En effet, les consommateurs plébiscitent les achats sur Internet, notamment les objets d'occasion. «Il n'y a plus de honte, ni de tabou, argumente Esther Ohayon, porte-parole d'eBay. Il y a même une certaine fierté à avoir des objets d'occasion, c'est tendance de faire la chasse aux bonnes affaires.» Chez Priceminister, par exemple, les ventes d'occasion et de déstockage ont ainsi augmenté de 30% au 1er trimestre 2009.
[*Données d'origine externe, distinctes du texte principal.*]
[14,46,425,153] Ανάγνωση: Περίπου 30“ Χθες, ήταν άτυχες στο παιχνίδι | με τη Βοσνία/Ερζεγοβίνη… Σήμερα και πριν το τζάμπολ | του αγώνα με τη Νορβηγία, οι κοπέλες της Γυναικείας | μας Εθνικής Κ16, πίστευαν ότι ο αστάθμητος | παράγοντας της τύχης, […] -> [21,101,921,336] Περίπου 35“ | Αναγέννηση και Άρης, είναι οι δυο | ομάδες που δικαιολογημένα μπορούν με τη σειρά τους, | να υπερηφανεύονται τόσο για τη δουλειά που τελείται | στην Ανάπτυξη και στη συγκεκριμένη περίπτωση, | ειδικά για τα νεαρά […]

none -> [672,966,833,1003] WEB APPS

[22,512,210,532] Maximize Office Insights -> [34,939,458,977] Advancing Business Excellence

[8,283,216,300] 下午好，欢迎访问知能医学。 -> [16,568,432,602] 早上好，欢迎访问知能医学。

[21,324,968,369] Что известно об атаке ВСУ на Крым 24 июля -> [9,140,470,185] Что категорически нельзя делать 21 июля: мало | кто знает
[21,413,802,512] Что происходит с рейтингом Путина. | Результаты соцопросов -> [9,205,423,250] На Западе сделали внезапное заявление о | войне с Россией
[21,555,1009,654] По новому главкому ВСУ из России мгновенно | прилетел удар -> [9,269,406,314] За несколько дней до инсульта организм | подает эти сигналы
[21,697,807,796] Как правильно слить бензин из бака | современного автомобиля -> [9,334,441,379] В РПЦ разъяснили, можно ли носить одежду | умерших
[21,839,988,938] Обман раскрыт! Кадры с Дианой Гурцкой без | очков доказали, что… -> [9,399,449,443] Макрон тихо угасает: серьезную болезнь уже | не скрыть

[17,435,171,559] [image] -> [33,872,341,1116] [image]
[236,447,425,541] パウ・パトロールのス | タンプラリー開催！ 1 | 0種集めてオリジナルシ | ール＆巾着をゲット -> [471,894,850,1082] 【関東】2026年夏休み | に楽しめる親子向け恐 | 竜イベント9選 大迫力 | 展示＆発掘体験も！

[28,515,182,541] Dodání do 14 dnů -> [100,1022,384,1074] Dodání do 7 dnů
Mais, Internet est aussi souvent utilisé comme un moyen pour comparer les prix, afin de continuer à consommer avec un budget plus limité. «88% des acheteurs font plus de recherches sur les prix avant d'acheter, illustre la porte-parole d'eBay. Ils veulent être sûrs de faire une bonne affaire.» Les internautes sont donc à l'affût des meilleurs prix pour acheter plus malin. «Depuis le début de la crise les consommateurs sont plus à l'écoute des promotions», affirme Sven Lung, PDG de Brandalley. Acheter à moindre coût, oui, mais face à la crise, les internautes cherchent aussi à augmenter leur pouvoir d'achat. Les clients deviennent plus souvent des marchands, comme sur Priceminister. «On est passé, en un an, d'un acheteur sur quatre, qui est aussi vendeur, à un acheteur sur trois. Les gens revendent ce qui n'est pas indispensable», explique Pierre Kosciusko-Morizet, président du groupe. Un phénomène aussi remarqué chez eBay: «Nous sommes passés d'une consommation de possession à une consommation d'usage.»